In the Qing dynasty, the imperial examination included 112 subjects in all; there were, in total, 58 examinees from Jiangnan Province (includes Jiangsu, Anhui, Shanghai today) who passed the provincial imperial examination held in the Jiangnan Examination Hall and then became the Number One Scholar in the final imperial examination. And those 58 examinees of which 49 were from Jiangsu and 9 were from Anhui took up 51.78% of the total number of the Number One Scholar of the national level.

Around the Examination Hall there are two enclosures surrounded with walls full of thorns. They were designed to avoid cheating, and called "Thorns Wall".

Location and size[edit]

East from Yao’s Lane, west to Gongyuan West Street, north near Qinhuai River and south to Jiankang Road, the Examination Hall used to cover an area of 300,000 sqm. It is one of the main architectural complexes in the Confucius Temple District. T’ai-tsu also built a government-run brothel by the side of Qinhuai River, which faced the Examination Hall across the river. The brothel was once named as Old Court or Fule Court, which was built for the gifted scholars and the beautiful ladies. The district of Qinhuai River once prospered because of Examination Hall, Fule Court and Confucius Temple. Only a Siheyuan-type building is left now, which was used as a museum about that time. Inside, there is a picture of building models which shows the magnificence of Examination Hall during its flourishing age.

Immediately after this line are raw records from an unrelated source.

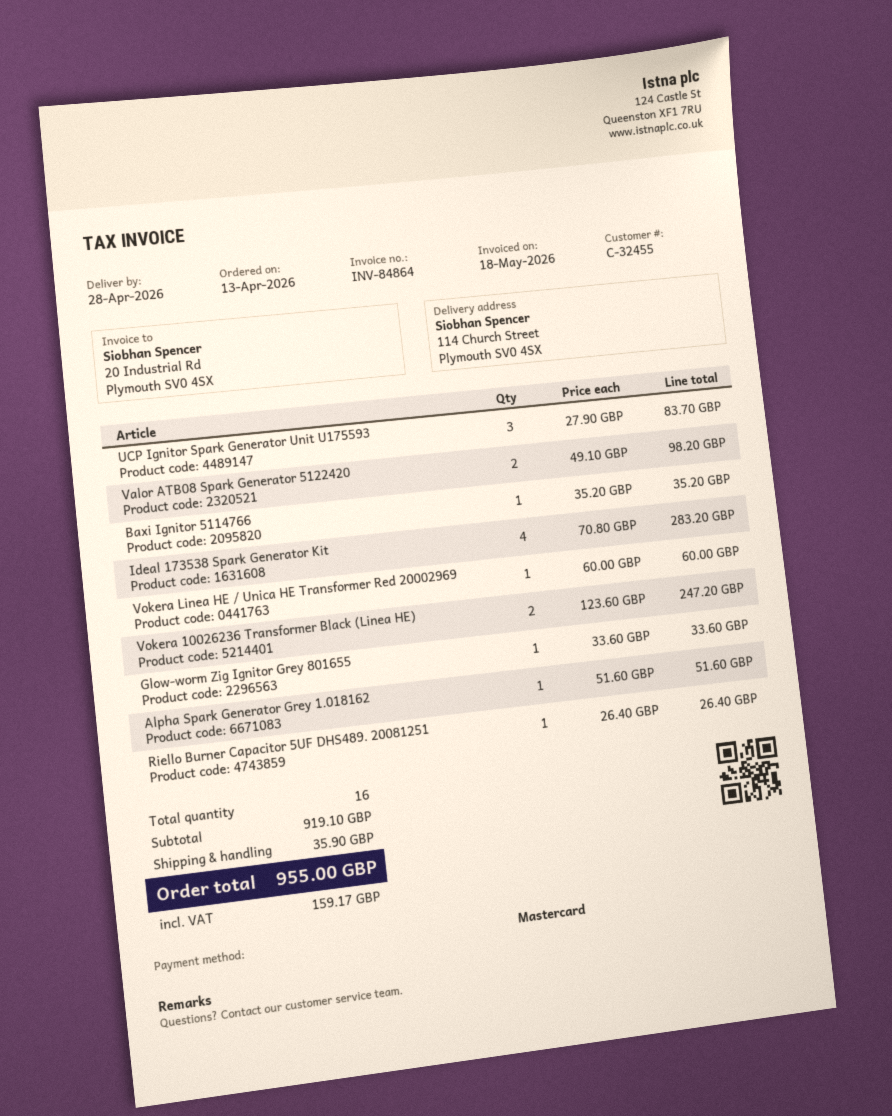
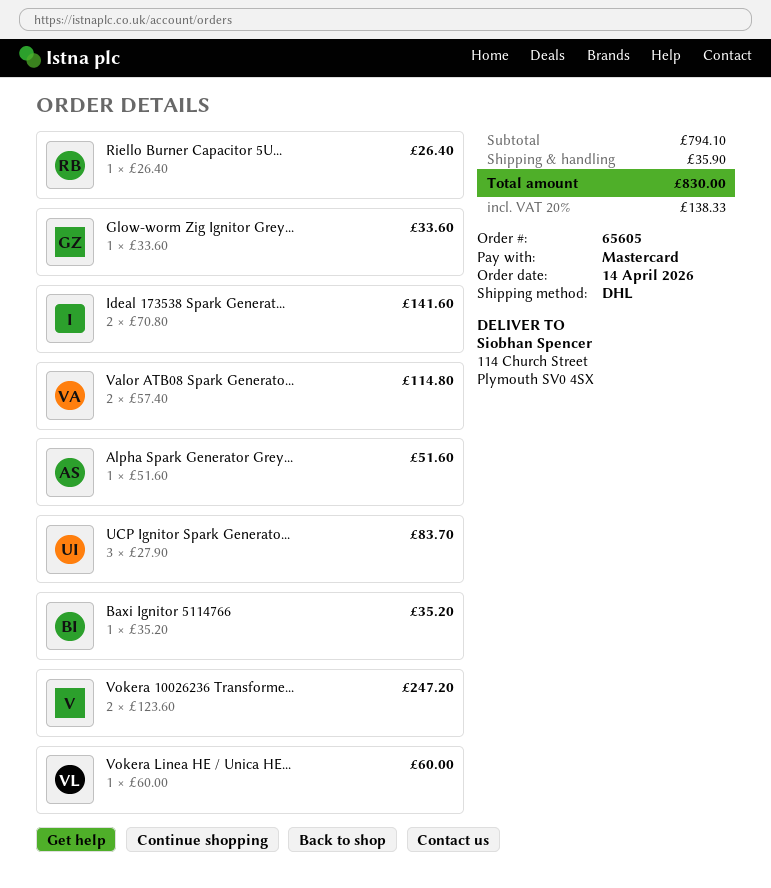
order date: 2026-04-13 -> 2026-04-14
Valor ATB08 Spark Generator 5122420: 2 x 49.10 = 98.20 -> 2 x 57.40 = 114.80
Ideal 173538 Spark Generator Kit: 4 x 70.80 = 283.20 -> 2 x 70.80 = 141.60
subtotal: 919.10 -> 794.10
tax: 159.17 -> 138.33
total: 955.00 -> 830.00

The Examination Hall was listed among the third batch of Provincial Key Cultural Relics Protection Units in Jiangsu Province in 1982. In 2002, the ancient buildings of Jiangnan Examination Hall were classified into Gongyuan Inscriptions,[clarification needed] and it was listed in the provincial units of cultural relics protection under the name of Jiangnan Examination Hall.

Famous people[edit]

Famous people in the Ming dynasty and Qing dynasty such as Tang Bohu, Zheng Banqiao, Wu Jingzi, Shi Nai'an, Weng Tonghe, Li Hungchang and "Number One Scholar" Zhang Jiang in the late Qing dynasty all took the imperial examination here.

History museum[edit]

A history museum in Jiangnan Examination Hall, is located in the 1st Jinlin Road, Confucius Temple, Nanjing. It is the only professional museum that reflects the content of Chinese imperial civil examination system in China. The museum, open both day and night, is also a place of studying the imperial examination and an institution for collecting cultural relics and historical data about the imperial examination.[1]


The building is accessible within walking distance east of Sanshanjie Station of Nanjing Metro.


  1. ^ Lee, Stanley. "Museums in Nanjing open for night visits - CCTV News - CCTV.com English". english.cntv.cn. Retrieved May 9, 2016.